_GIVEN DATA_
◆ ◆ ◆ ◆ ◆ ◆ ◆

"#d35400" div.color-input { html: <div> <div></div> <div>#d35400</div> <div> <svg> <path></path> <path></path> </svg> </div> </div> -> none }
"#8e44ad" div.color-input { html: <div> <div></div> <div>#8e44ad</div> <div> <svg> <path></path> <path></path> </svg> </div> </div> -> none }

◆ ◆ ◆ ◆ ◆ ◆ ◆

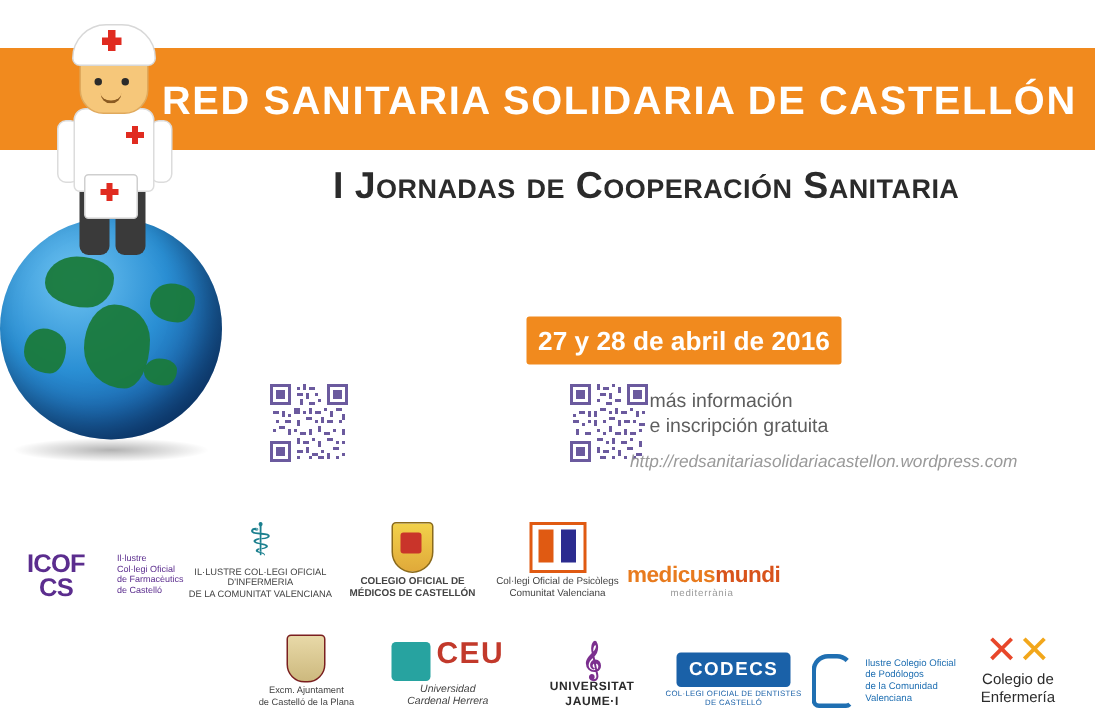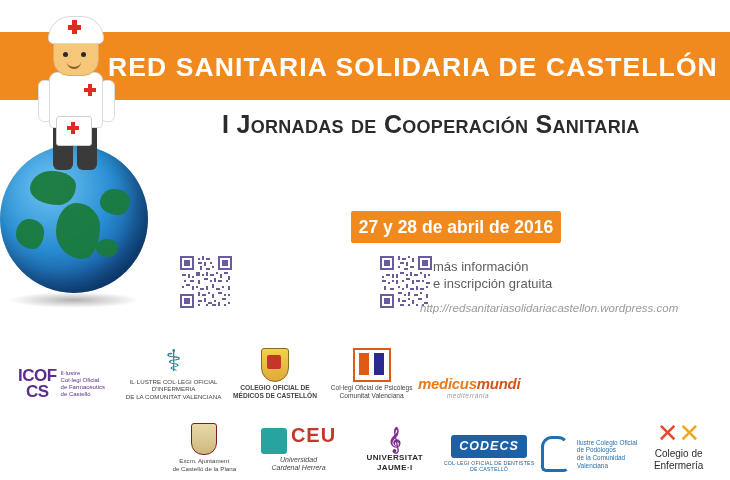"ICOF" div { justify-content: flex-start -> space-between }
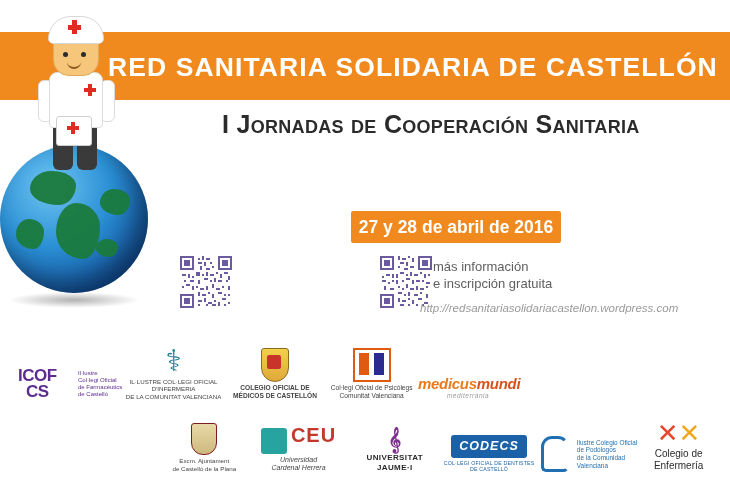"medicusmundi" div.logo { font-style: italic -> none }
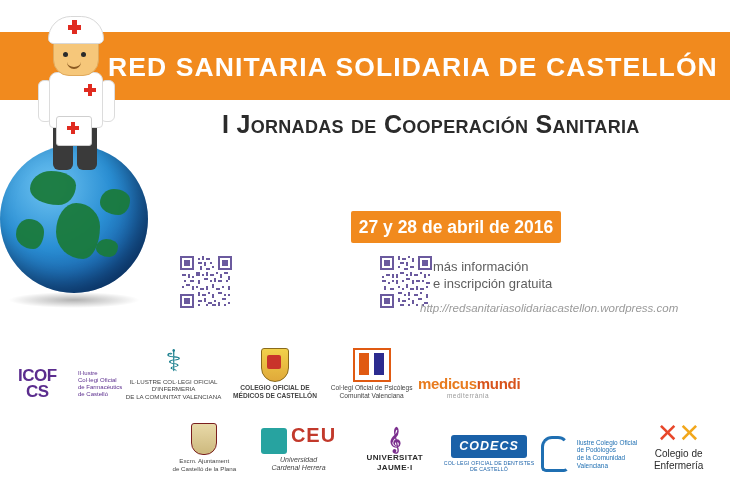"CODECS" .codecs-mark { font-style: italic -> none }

◆ ◆ ◆ ◆ ◆ ◆ ◆

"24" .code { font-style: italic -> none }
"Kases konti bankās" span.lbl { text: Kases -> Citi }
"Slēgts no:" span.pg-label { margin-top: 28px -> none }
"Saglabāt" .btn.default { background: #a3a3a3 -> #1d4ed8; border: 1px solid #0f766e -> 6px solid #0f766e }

◆ ◆ ◆ ◆ ◆ ◆ ◆

Here the job is to set down exactly the lines of the material above that fall between the one with "<div> <div></div> <div>#d35400</div>" and the one with "<div> <div></div> <div>#8e44ad</div>", inclusive, and nothing beyond them.

_RESULT_
"#d35400" div.color-input { html: <div> <div></div> <div>#d35400</div> <div> <svg> <path></path> <path></path> </svg> </div> </div> -> none }
"#8e44ad" div.color-input { html: <div> <div></div> <div>#8e44ad</div> <div> <svg> <path></path> <path></path> </svg> </div> </div> -> none }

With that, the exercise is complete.